Task description. Give back exactly the lines that run from the beginning of the entries to the line containing "[15,1899,870,2052] [image] |", both included, and nothing else.
======== Extracted material
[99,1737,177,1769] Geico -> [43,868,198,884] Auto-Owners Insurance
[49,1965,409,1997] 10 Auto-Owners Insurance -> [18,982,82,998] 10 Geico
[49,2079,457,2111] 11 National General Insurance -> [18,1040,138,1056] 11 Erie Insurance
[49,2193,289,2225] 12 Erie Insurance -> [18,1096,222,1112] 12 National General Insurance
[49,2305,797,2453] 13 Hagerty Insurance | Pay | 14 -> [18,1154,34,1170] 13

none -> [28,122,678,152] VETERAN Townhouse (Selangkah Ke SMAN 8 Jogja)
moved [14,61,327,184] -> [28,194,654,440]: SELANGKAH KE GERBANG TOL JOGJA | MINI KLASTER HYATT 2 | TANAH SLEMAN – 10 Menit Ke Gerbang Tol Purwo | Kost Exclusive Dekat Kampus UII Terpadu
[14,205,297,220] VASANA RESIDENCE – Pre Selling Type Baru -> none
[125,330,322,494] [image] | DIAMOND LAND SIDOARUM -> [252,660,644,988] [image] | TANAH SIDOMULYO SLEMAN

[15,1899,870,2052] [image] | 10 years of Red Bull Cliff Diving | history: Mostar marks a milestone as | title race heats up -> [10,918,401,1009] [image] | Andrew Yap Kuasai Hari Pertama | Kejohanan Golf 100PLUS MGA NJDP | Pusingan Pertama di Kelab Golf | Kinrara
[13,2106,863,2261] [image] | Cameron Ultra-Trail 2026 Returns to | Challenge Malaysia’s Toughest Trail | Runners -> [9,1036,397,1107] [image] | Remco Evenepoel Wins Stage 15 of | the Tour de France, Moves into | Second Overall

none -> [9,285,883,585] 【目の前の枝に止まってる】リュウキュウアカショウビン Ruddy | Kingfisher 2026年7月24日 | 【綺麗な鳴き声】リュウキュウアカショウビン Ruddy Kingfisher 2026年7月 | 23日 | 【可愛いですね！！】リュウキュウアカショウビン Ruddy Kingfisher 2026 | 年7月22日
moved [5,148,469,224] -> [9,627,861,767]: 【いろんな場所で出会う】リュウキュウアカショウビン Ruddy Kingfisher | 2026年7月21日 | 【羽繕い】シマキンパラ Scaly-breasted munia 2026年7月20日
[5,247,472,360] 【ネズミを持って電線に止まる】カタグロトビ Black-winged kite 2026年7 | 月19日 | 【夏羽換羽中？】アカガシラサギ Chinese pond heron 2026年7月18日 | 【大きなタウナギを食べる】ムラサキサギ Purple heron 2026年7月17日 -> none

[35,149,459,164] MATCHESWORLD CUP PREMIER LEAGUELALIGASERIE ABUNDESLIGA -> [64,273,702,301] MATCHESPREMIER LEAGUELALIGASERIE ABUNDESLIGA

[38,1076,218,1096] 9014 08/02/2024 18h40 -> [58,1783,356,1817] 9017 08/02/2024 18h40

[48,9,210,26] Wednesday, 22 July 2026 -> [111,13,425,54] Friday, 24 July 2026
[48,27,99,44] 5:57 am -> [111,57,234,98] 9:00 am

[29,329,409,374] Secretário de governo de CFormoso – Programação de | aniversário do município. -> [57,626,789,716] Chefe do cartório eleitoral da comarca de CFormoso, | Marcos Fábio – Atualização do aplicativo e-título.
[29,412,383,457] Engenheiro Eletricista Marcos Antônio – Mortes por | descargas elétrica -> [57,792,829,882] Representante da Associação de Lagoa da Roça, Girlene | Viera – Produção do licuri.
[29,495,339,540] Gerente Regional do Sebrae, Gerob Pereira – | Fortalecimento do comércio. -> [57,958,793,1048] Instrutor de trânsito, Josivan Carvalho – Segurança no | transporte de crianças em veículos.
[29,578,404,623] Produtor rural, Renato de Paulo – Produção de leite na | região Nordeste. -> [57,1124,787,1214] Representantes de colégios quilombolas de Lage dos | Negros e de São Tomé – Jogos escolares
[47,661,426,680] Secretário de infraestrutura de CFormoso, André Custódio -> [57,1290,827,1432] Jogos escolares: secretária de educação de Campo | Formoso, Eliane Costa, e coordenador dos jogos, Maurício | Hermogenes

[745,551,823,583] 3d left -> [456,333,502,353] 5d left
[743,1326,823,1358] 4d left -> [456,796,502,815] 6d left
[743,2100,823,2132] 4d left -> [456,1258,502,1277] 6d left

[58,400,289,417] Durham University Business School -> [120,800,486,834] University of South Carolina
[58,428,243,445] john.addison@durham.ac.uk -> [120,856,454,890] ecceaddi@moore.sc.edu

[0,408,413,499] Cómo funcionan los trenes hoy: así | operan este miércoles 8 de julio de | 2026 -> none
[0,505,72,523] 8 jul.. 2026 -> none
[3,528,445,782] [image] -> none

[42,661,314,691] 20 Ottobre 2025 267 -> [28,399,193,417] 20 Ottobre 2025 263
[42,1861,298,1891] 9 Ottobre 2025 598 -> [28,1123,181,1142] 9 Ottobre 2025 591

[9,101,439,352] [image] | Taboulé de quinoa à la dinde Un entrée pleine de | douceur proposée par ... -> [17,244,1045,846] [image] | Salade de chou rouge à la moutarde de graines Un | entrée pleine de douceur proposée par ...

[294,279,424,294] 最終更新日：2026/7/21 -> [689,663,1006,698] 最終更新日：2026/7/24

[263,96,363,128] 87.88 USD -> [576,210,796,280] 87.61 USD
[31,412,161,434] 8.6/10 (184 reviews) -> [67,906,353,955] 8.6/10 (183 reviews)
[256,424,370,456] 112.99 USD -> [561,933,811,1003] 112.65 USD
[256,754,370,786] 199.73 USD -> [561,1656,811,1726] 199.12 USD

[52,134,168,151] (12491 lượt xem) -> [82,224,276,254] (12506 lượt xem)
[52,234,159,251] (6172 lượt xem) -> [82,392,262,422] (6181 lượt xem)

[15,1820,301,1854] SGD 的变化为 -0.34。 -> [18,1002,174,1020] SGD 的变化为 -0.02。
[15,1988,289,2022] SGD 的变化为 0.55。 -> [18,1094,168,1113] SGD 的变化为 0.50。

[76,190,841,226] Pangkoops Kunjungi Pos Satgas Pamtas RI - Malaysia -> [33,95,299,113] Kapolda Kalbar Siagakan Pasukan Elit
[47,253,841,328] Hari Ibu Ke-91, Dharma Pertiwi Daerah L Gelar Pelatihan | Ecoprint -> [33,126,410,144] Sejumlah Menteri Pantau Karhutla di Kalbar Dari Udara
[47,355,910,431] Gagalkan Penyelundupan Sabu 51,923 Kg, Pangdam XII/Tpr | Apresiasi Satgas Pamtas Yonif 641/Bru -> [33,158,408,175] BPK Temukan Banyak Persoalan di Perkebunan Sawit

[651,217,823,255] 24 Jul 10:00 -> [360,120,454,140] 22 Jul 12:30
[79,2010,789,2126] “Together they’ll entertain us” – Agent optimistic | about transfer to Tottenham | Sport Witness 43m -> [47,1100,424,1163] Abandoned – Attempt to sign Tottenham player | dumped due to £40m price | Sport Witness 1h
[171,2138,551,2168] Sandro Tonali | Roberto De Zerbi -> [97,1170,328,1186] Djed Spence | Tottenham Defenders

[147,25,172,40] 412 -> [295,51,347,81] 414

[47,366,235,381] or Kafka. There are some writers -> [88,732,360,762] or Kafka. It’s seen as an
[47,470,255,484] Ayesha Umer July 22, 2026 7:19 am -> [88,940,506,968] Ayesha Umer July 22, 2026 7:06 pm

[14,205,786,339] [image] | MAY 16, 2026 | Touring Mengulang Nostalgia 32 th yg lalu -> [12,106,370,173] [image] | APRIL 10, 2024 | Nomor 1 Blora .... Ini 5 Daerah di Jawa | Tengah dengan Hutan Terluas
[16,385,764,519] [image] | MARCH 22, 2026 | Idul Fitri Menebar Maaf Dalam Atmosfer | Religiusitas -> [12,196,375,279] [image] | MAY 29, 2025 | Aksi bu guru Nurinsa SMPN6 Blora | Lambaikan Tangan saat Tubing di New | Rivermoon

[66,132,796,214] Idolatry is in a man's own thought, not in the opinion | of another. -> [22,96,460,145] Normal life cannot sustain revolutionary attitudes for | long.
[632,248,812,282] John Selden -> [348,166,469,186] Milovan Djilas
================
Written solution.
[99,1737,177,1769] Geico -> [43,868,198,884] Auto-Owners Insurance
[49,1965,409,1997] 10 Auto-Owners Insurance -> [18,982,82,998] 10 Geico
[49,2079,457,2111] 11 National General Insurance -> [18,1040,138,1056] 11 Erie Insurance
[49,2193,289,2225] 12 Erie Insurance -> [18,1096,222,1112] 12 National General Insurance
[49,2305,797,2453] 13 Hagerty Insurance | Pay | 14 -> [18,1154,34,1170] 13

none -> [28,122,678,152] VETERAN Townhouse (Selangkah Ke SMAN 8 Jogja)
moved [14,61,327,184] -> [28,194,654,440]: SELANGKAH KE GERBANG TOL JOGJA | MINI KLASTER HYATT 2 | TANAH SLEMAN – 10 Menit Ke Gerbang Tol Purwo | Kost Exclusive Dekat Kampus UII Terpadu
[14,205,297,220] VASANA RESIDENCE – Pre Selling Type Baru -> none
[125,330,322,494] [image] | DIAMOND LAND SIDOARUM -> [252,660,644,988] [image] | TANAH SIDOMULYO SLEMAN

[15,1899,870,2052] [image] | 10 years of Red Bull Cliff Diving | history: Mostar marks a milestone as | title race heats up -> [10,918,401,1009] [image] | Andrew Yap Kuasai Hari Pertama | Kejohanan Golf 100PLUS MGA NJDP | Pusingan Pertama di Kelab Golf | Kinrara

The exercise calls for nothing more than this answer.